(Stored entries)
◇ ◇ ◇ ◇
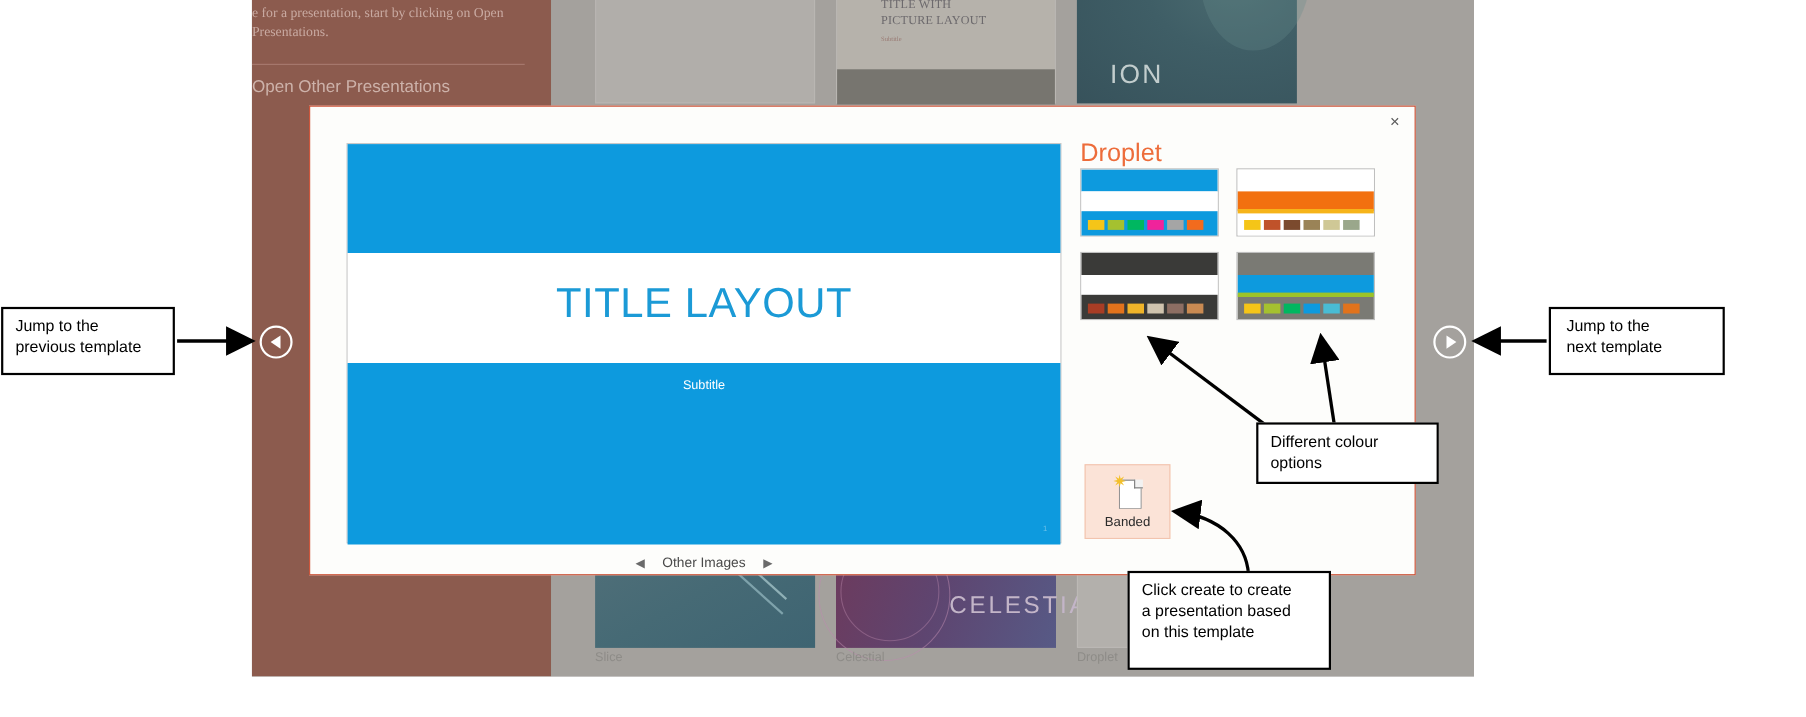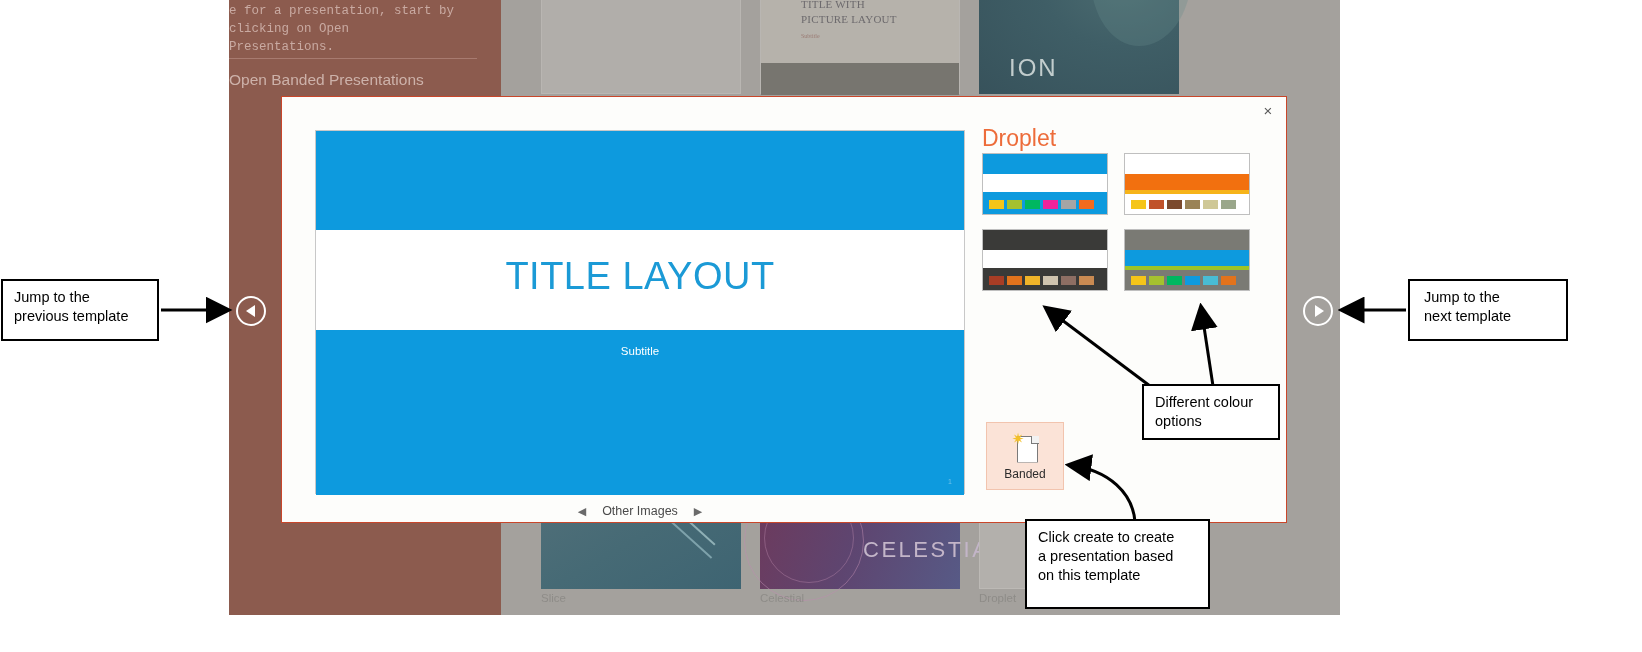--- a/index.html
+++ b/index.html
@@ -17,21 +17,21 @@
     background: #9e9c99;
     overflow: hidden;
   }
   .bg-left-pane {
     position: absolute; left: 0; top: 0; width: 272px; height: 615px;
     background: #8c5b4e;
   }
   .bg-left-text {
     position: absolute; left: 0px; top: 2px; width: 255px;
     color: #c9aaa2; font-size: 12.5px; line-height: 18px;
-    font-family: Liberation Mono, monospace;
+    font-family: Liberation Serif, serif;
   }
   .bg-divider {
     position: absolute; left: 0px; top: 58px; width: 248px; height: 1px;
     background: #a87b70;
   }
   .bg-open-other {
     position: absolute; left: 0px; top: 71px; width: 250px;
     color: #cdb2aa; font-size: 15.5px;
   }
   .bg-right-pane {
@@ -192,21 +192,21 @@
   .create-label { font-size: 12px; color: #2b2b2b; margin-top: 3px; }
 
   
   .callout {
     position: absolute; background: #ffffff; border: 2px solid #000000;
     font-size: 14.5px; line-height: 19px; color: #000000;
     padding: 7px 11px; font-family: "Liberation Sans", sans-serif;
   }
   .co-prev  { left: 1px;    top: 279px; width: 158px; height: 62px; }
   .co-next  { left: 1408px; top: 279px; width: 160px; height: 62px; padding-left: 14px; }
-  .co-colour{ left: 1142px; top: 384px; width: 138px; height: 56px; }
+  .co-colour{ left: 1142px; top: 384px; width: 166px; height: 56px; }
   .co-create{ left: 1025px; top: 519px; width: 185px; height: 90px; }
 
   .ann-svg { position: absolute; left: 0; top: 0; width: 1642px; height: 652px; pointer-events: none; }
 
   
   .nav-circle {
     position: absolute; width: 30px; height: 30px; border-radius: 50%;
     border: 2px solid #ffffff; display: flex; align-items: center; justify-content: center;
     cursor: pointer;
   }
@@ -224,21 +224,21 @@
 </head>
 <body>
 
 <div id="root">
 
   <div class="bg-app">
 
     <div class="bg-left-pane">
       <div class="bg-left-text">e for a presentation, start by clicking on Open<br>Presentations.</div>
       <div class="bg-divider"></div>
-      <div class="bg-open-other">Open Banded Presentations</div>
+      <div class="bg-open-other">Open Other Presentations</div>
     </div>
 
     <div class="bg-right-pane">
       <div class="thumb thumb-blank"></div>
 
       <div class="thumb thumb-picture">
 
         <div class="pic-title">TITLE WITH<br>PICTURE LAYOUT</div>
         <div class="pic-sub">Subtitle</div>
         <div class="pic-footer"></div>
◇ ◇ ◇ ◇
■ Task objective ■
Please go line by line through the records above, copying each one that holds the string "pane".

■ Exercise response ■
   .bg-left-pane {
   .bg-right-pane {
     <div class="bg-left-pane">
     <div class="bg-right-pane">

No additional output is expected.